◆ THE PROBLEM
Output every entry below word for word, without its pictures.
--- EXERCISE MATERIAL ---
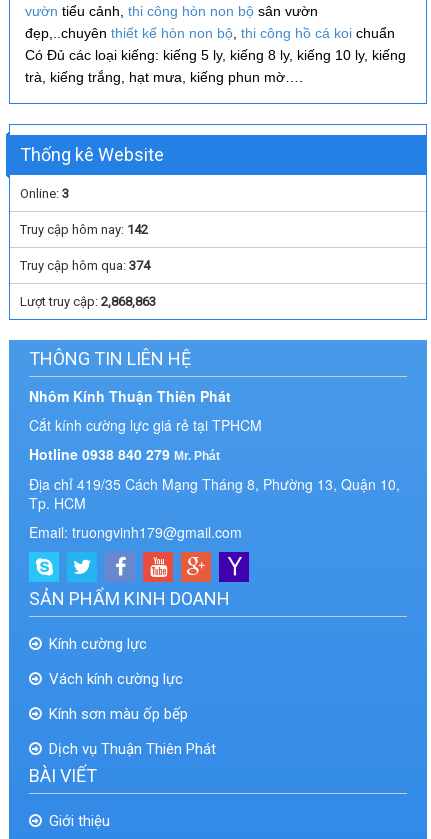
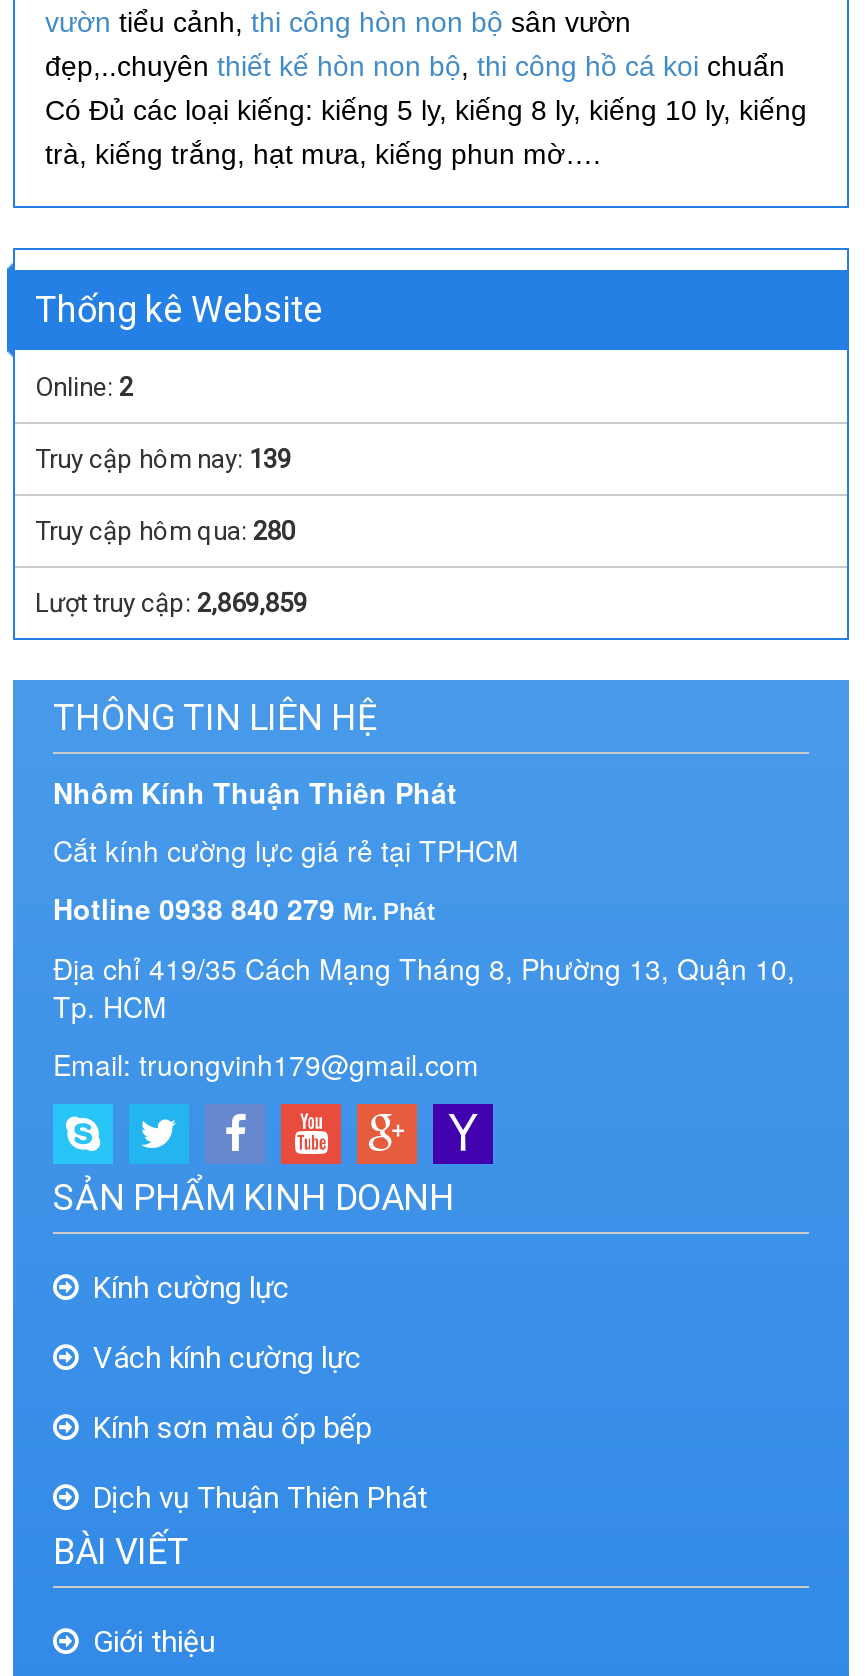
- Online: 3
+ Online: 2

- Truy cập hôm nay: 142
+ Truy cập hôm nay: 139

- Truy cập hôm qua: 374
+ Truy cập hôm qua: 280

- Lượt truy cập: 2,868,863
+ Lượt truy cập: 2,869,859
---
◆ ANSWER
- Online: 3
+ Online: 2

- Truy cập hôm nay: 142
+ Truy cập hôm nay: 139

- Truy cập hôm qua: 374
+ Truy cập hôm qua: 280

- Lượt truy cập: 2,868,863
+ Lượt truy cập: 2,869,859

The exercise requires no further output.